Copy out the data from the line containing "[128,140,576,159] Here are" to its last line, exactly. No pictures.

————————

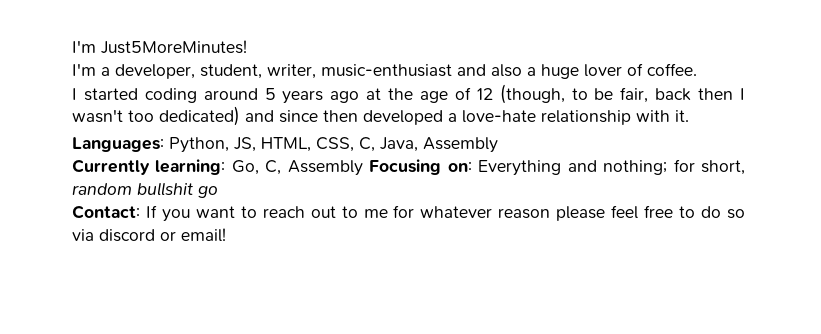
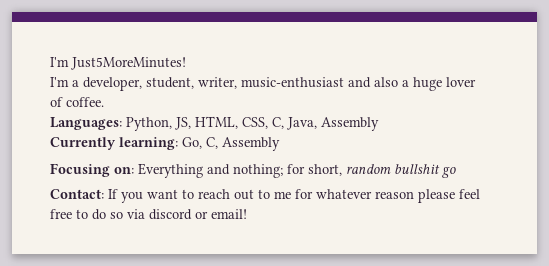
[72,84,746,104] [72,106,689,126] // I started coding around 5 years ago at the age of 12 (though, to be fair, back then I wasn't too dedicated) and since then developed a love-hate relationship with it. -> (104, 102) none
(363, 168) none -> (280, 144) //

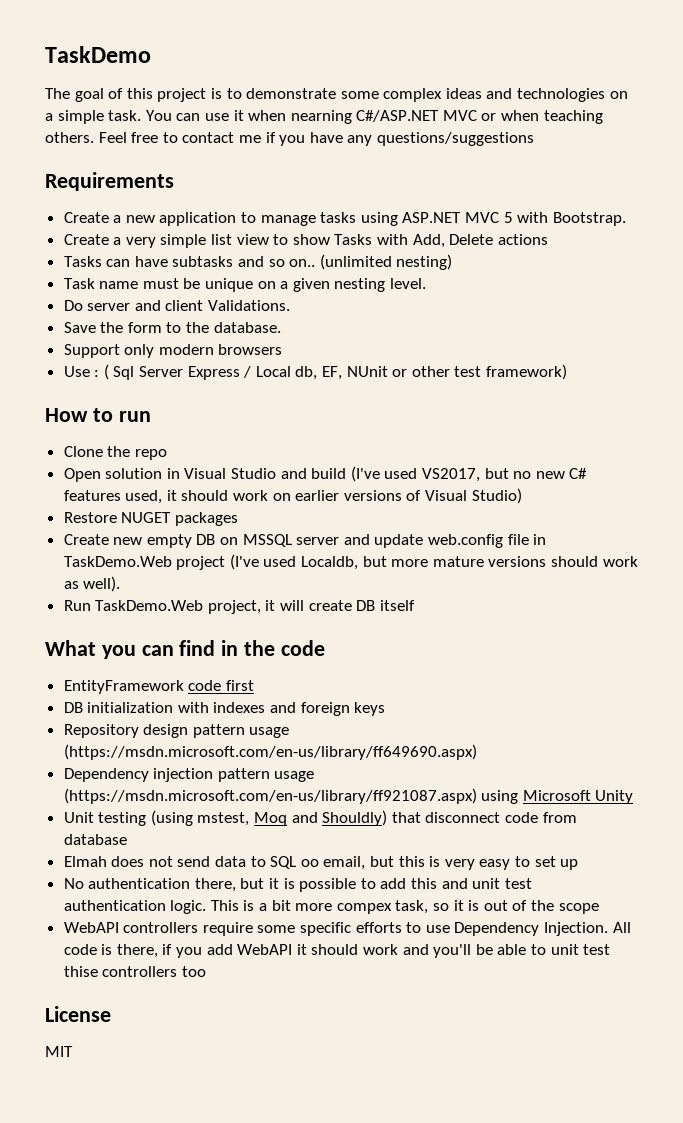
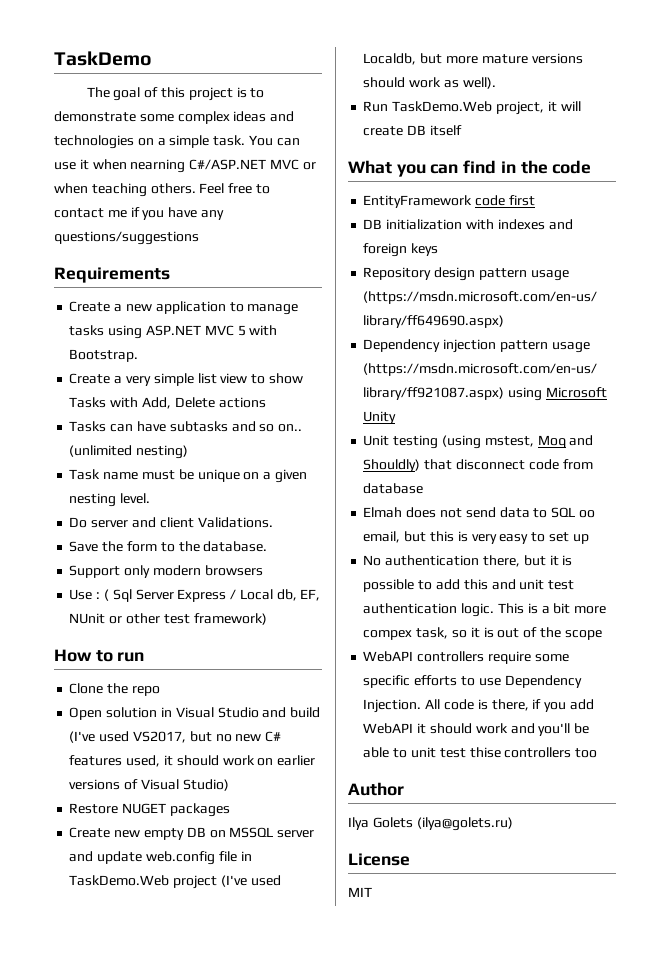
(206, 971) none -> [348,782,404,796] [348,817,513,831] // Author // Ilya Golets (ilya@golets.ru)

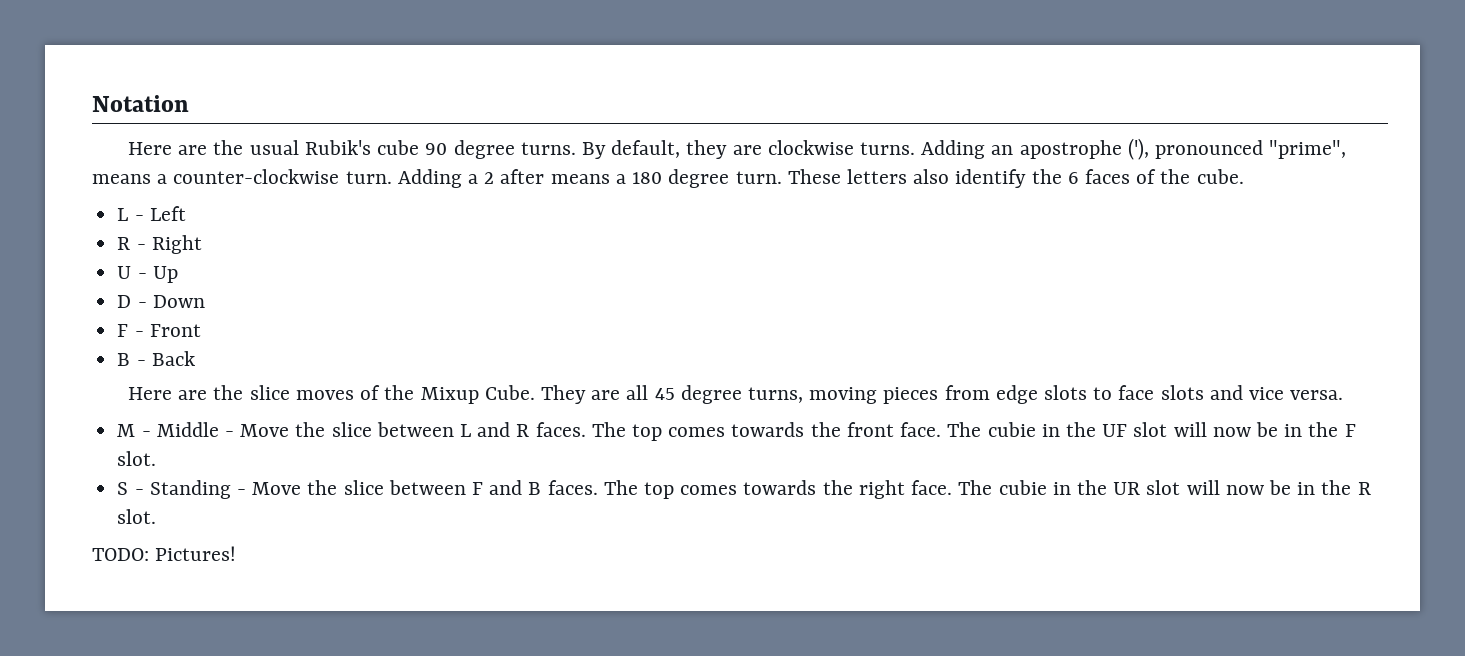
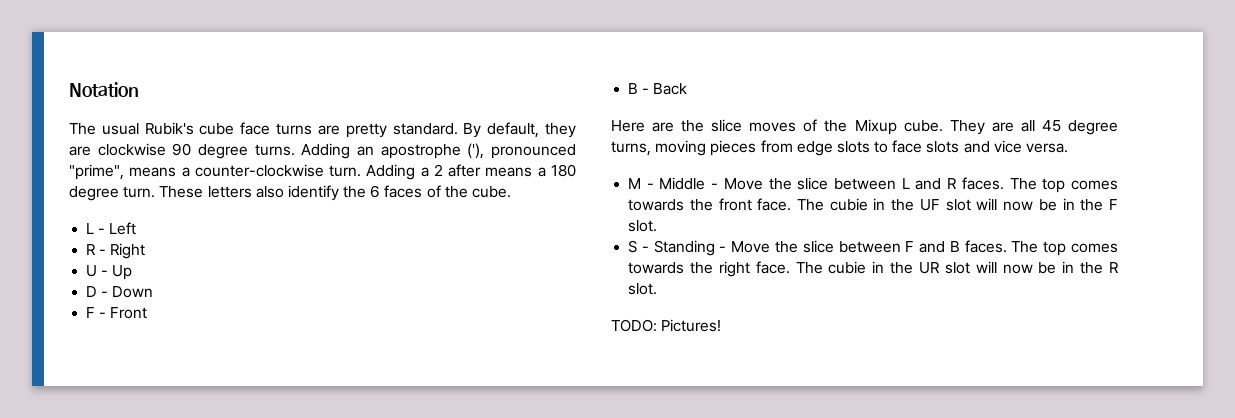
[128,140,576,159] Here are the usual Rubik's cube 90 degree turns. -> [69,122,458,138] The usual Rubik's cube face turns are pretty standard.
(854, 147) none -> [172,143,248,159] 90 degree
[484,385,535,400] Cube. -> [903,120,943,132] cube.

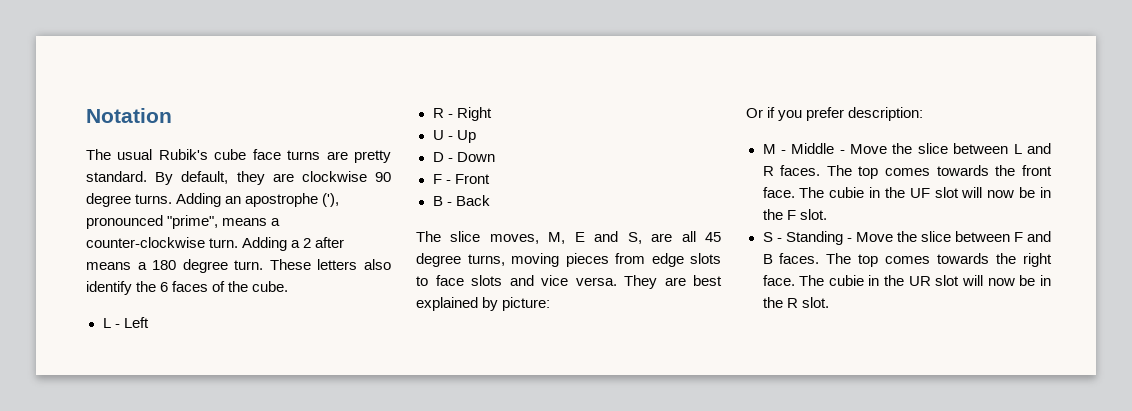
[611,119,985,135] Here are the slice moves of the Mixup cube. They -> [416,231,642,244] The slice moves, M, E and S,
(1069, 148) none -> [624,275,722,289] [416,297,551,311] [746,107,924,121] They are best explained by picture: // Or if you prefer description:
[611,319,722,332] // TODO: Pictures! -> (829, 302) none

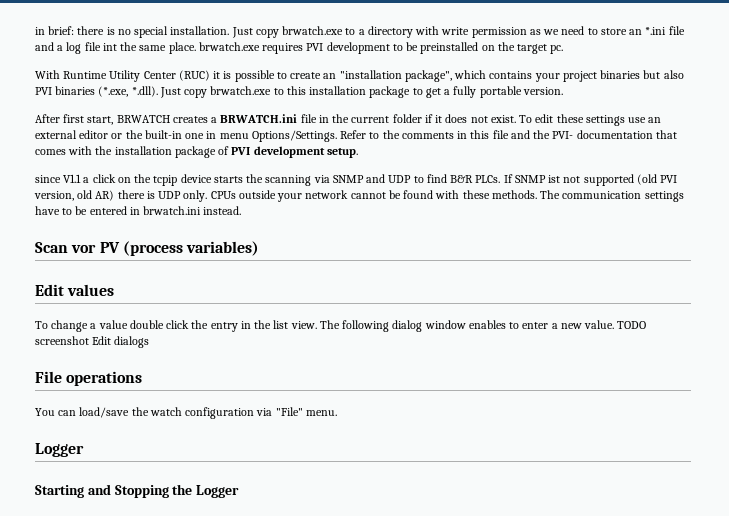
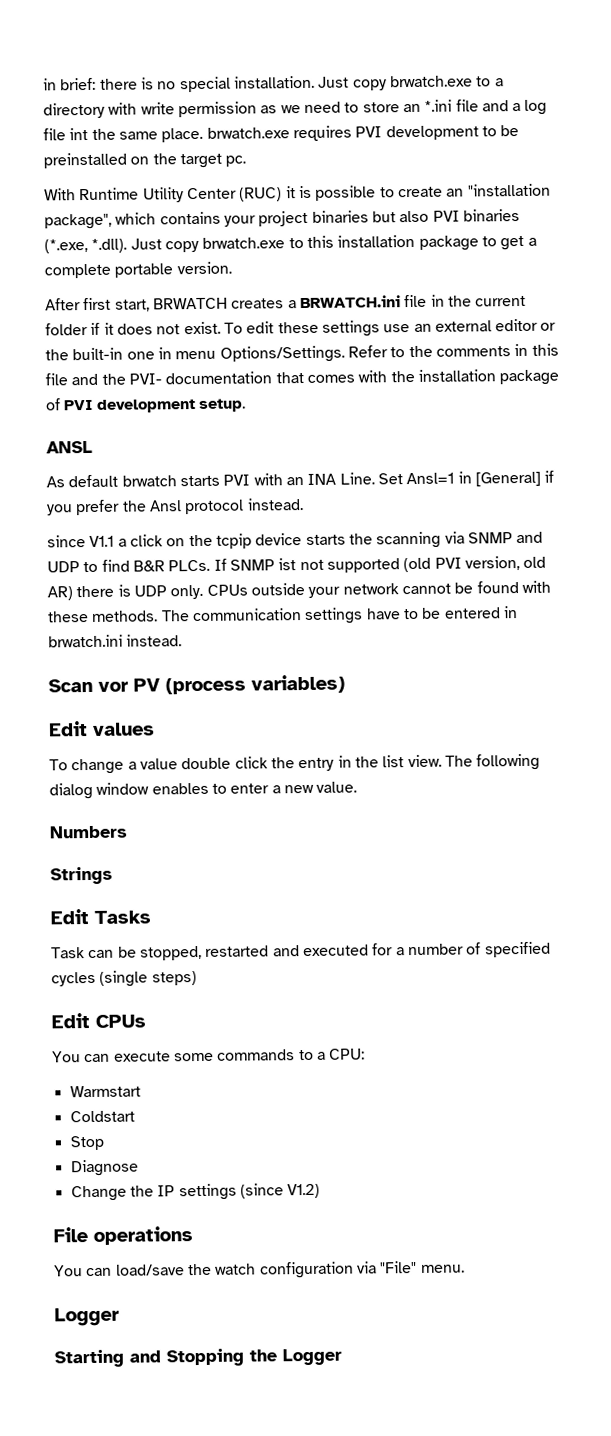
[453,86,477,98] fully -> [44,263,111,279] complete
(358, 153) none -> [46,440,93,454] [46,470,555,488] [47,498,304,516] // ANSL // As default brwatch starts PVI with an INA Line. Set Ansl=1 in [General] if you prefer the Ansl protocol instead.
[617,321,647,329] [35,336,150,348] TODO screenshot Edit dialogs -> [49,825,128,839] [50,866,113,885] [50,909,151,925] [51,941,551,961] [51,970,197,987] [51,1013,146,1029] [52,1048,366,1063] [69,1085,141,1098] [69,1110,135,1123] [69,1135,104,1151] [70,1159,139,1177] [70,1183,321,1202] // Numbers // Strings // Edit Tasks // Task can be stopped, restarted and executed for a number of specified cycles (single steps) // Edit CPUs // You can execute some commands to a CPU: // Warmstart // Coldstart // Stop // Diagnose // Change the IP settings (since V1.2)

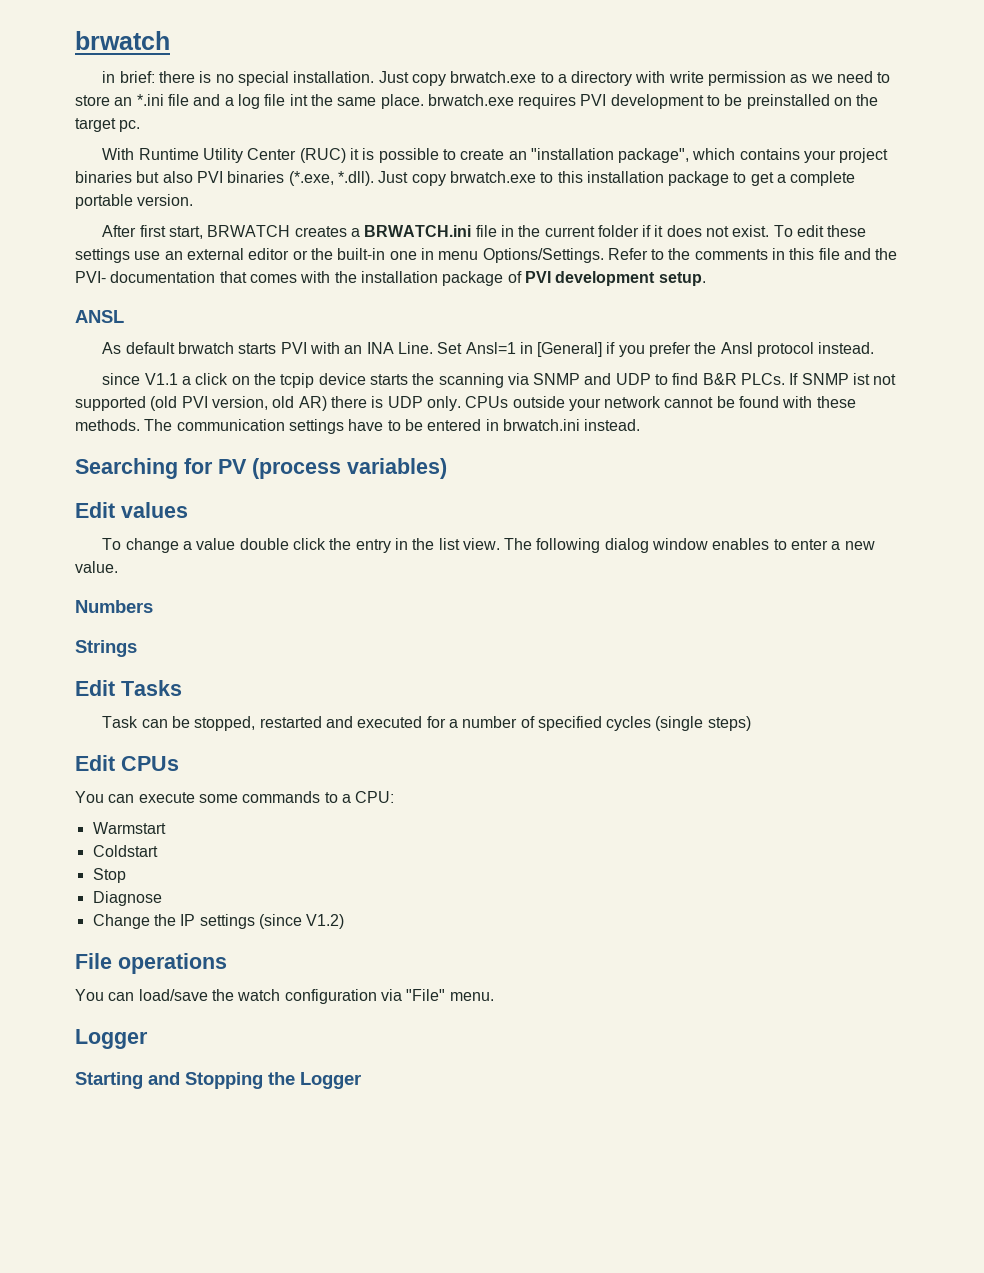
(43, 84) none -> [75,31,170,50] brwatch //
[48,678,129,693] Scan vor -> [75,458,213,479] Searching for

————————

TASK SOLUTION:
[128,140,576,159] Here are the usual Rubik's cube 90 degree turns. -> [69,122,458,138] The usual Rubik's cube face turns are pretty standard.
(854, 147) none -> [172,143,248,159] 90 degree
[484,385,535,400] Cube. -> [903,120,943,132] cube.

[611,119,985,135] Here are the slice moves of the Mixup cube. They -> [416,231,642,244] The slice moves, M, E and S,
(1069, 148) none -> [624,275,722,289] [416,297,551,311] [746,107,924,121] They are best explained by picture: // Or if you prefer description:
[611,319,722,332] // TODO: Pictures! -> (829, 302) none

[453,86,477,98] fully -> [44,263,111,279] complete
(358, 153) none -> [46,440,93,454] [46,470,555,488] [47,498,304,516] // ANSL // As default brwatch starts PVI with an INA Line. Set Ansl=1 in [General] if you prefer the Ansl protocol instead.
[617,321,647,329] [35,336,150,348] TODO screenshot Edit dialogs -> [49,825,128,839] [50,866,113,885] [50,909,151,925] [51,941,551,961] [51,970,197,987] [51,1013,146,1029] [52,1048,366,1063] [69,1085,141,1098] [69,1110,135,1123] [69,1135,104,1151] [70,1159,139,1177] [70,1183,321,1202] // Numbers // Strings // Edit Tasks // Task can be stopped, restarted and executed for a number of specified cycles (single steps) // Edit CPUs // You can execute some commands to a CPU: // Warmstart // Coldstart // Stop // Diagnose // Change the IP settings (since V1.2)

(43, 84) none -> [75,31,170,50] brwatch //
[48,678,129,693] Scan vor -> [75,458,213,479] Searching for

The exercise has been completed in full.